- [TASK ITEM]
Only the line containing "moved down: Author" and the lines after it, through the end of the entries, should be output exactly.

- [DATA EXTRACTS]
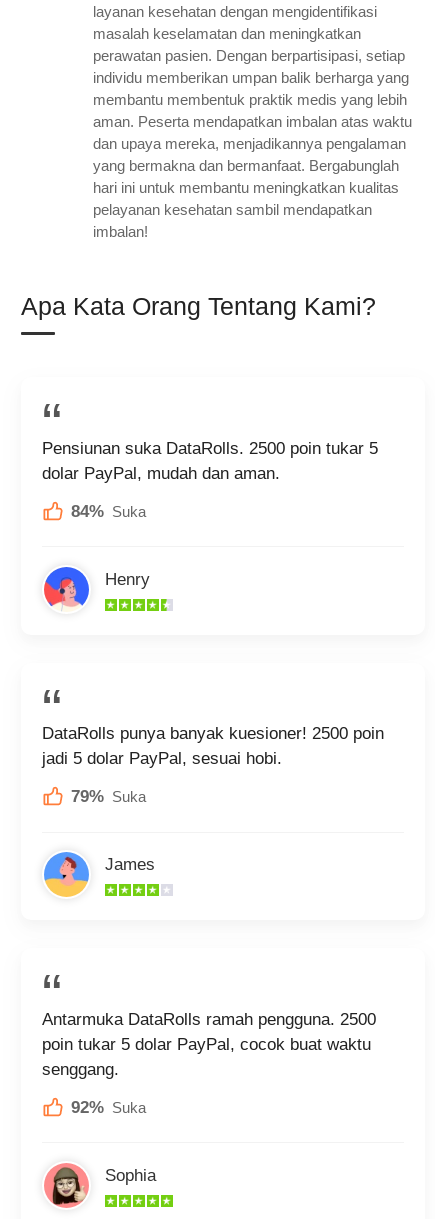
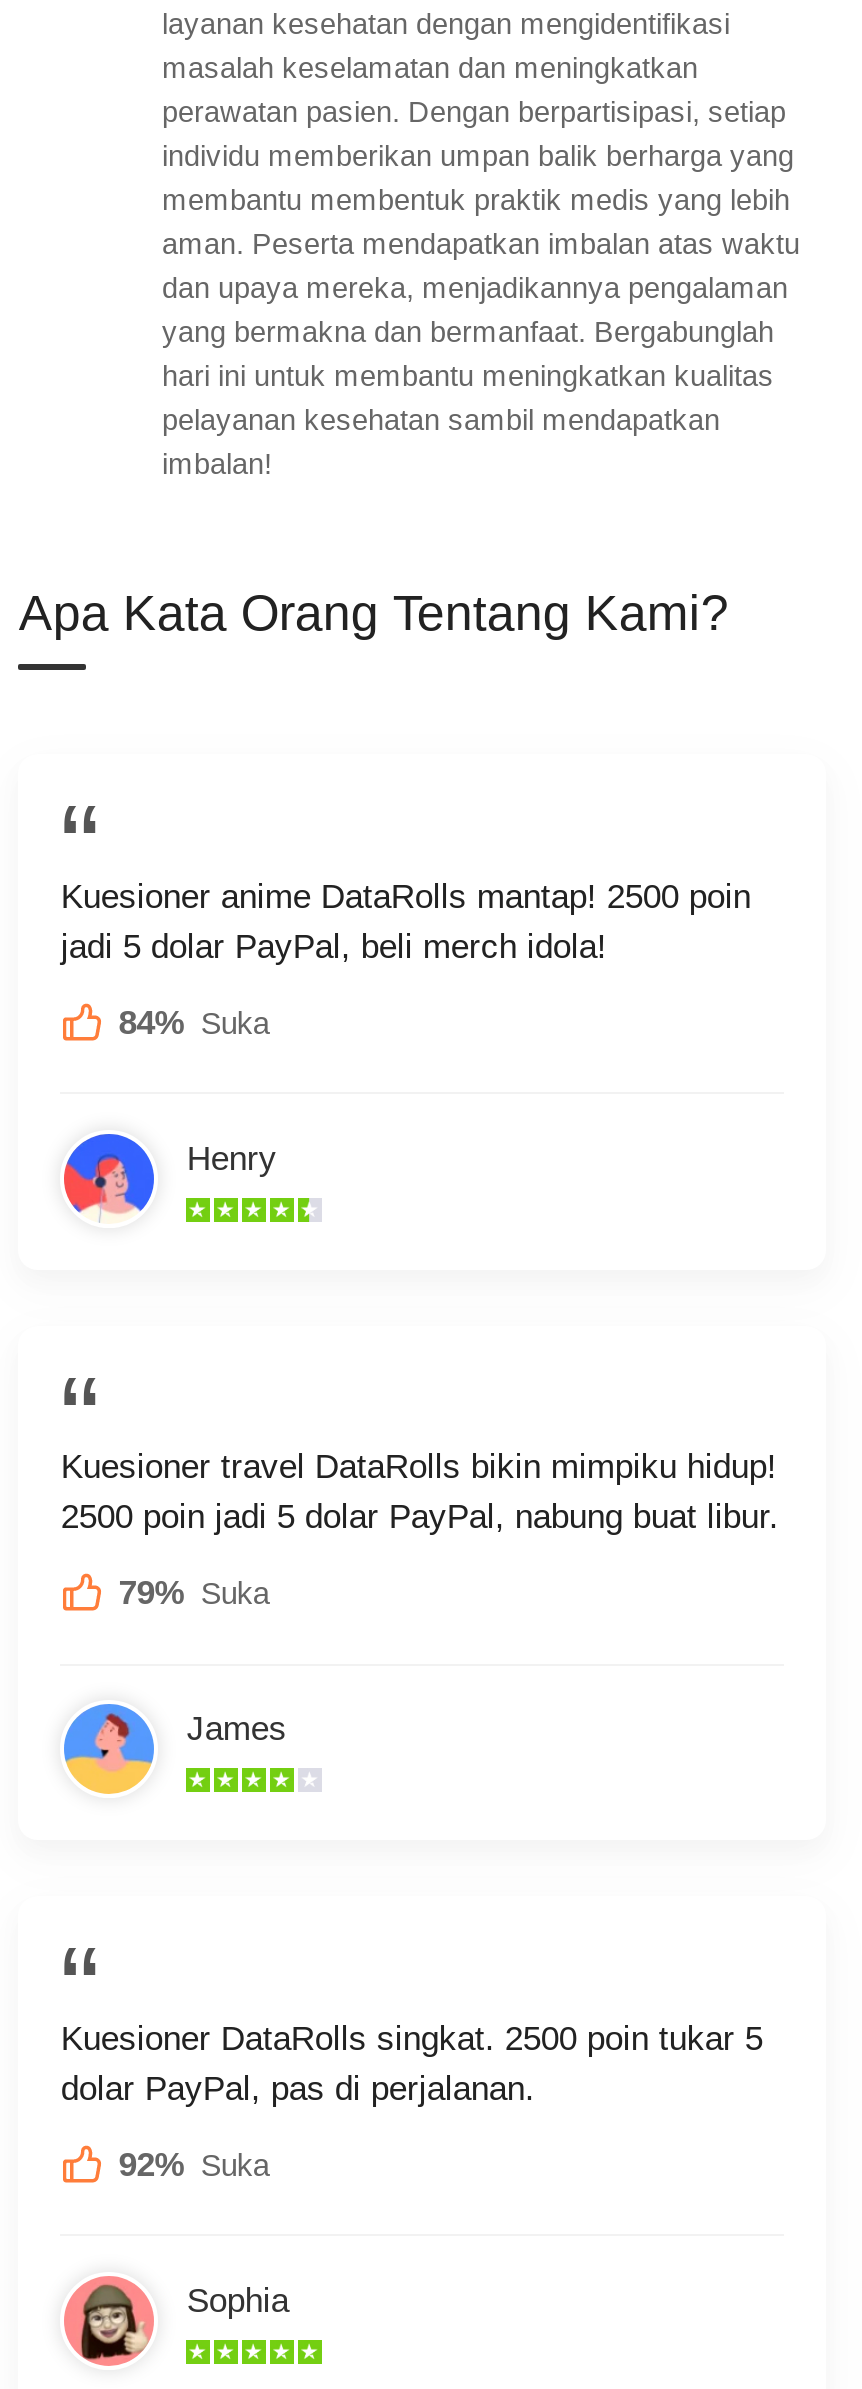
- Pensiunan suka DataRolls. 2500 poin tukar 5
- dolar PayPal, mudah dan aman.
+ Kuesioner anime DataRolls mantap! 2500 poin
+ jadi 5 dolar PayPal, beli merch idola!

- DataRolls punya banyak kuesioner! 2500 poin
- jadi 5 dolar PayPal, sesuai hobi.
+ Kuesioner travel DataRolls bikin mimpiku hidup!
+ 2500 poin jadi 5 dolar PayPal, nabung buat libur.

- Antarmuka DataRolls ramah pengguna. 2500
- poin tukar 5 dolar PayPal, cocok buat waktu
- senggang.
+ Kuesioner DataRolls singkat. 2500 poin tukar 5
+ dolar PayPal, pas di perjalanan.
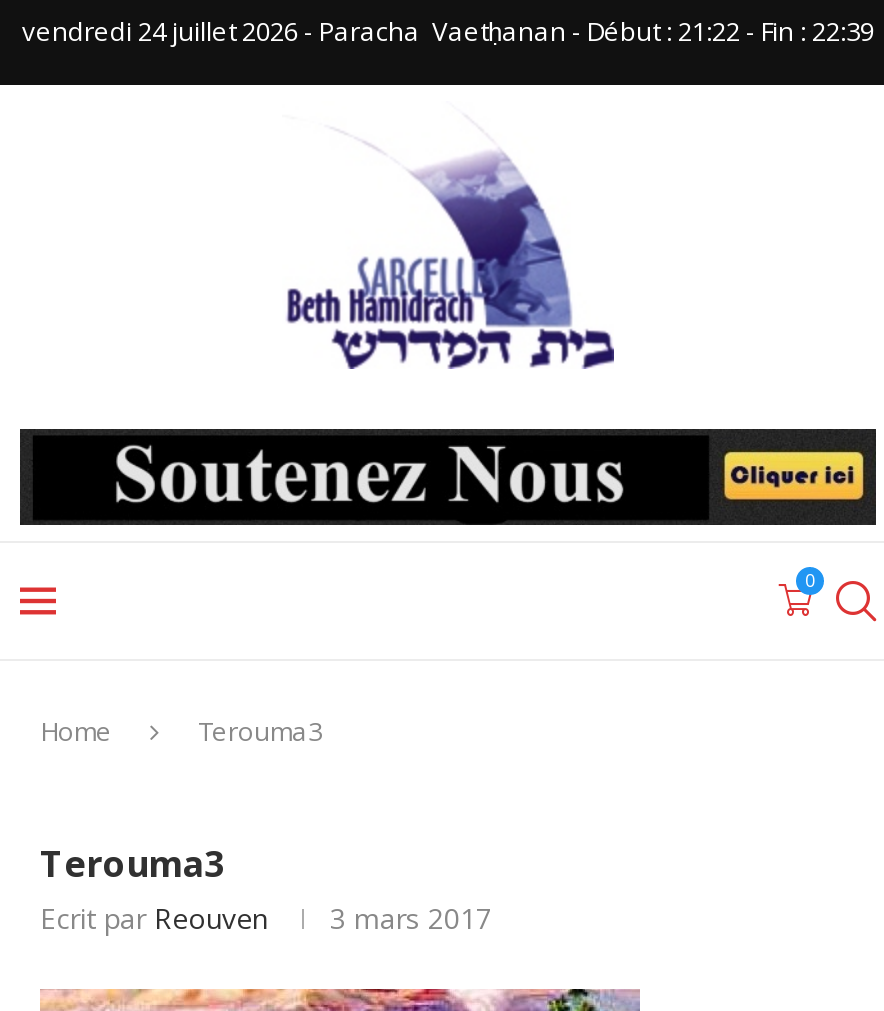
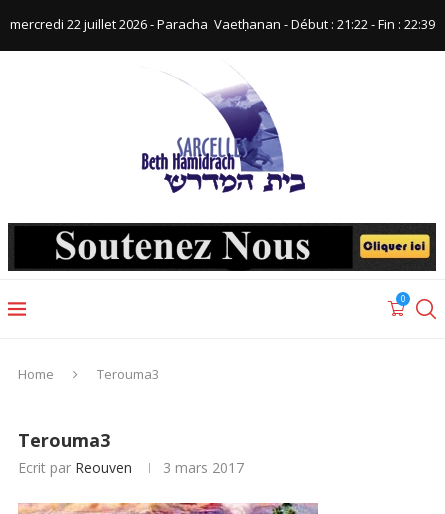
- vendredi 24 juillet 2026 - Paracha Vaetḥanan - Début : 21:22 - Fin : 22:39
+ mercredi 22 juillet 2026 - Paracha Vaetḥanan - Début : 21:22 - Fin : 22:39
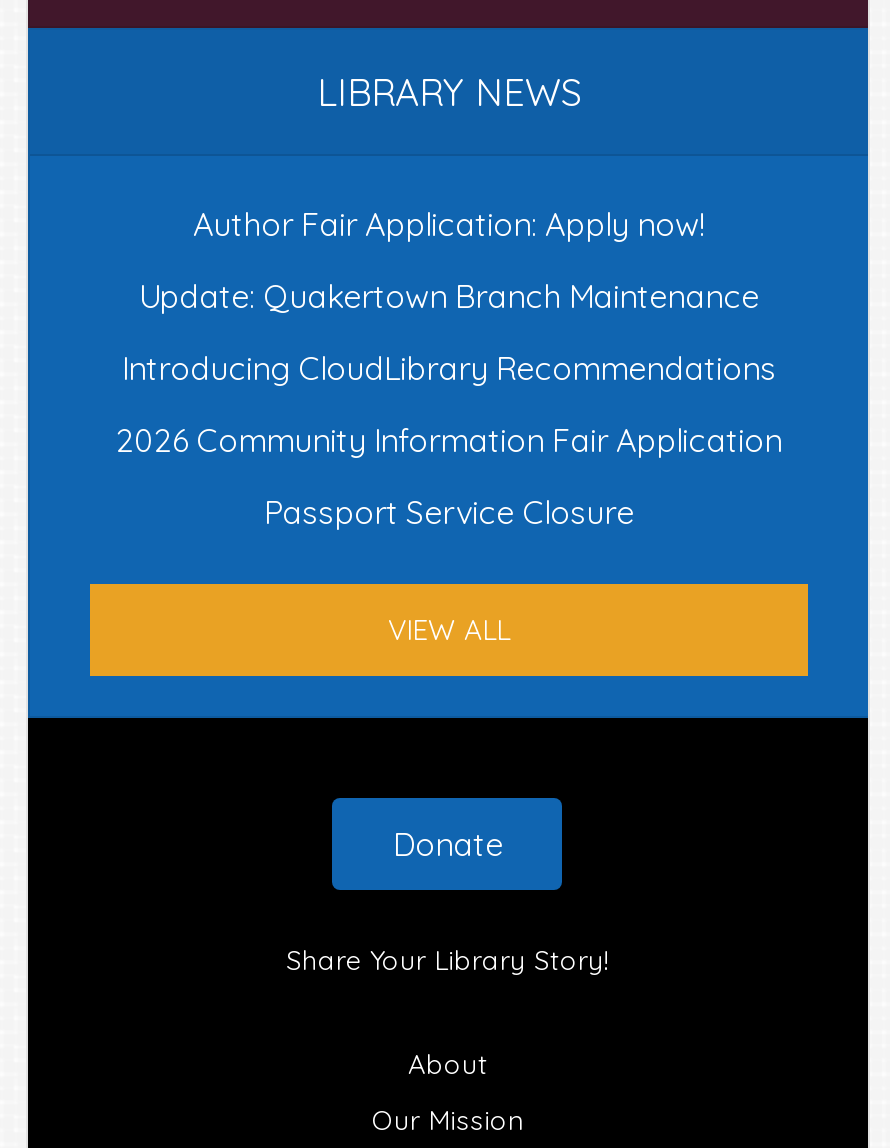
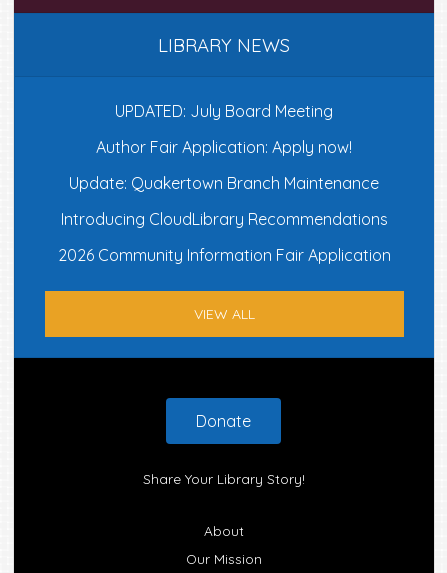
+ UPDATED: July Board Meeting

moved down: Author Fair Application: Apply now! | Update: Quakertown Branch Maintenance | Introducing CloudLibrary Recommendations | 2026 Community Information Fair Application

- Passport Service Closure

- [SOLUTION TO THIS TASK]
moved down: Author Fair Application: Apply now! | Update: Quakertown Branch Maintenance | Introducing CloudLibrary Recommendations | 2026 Community Information Fair Application

- Passport Service Closure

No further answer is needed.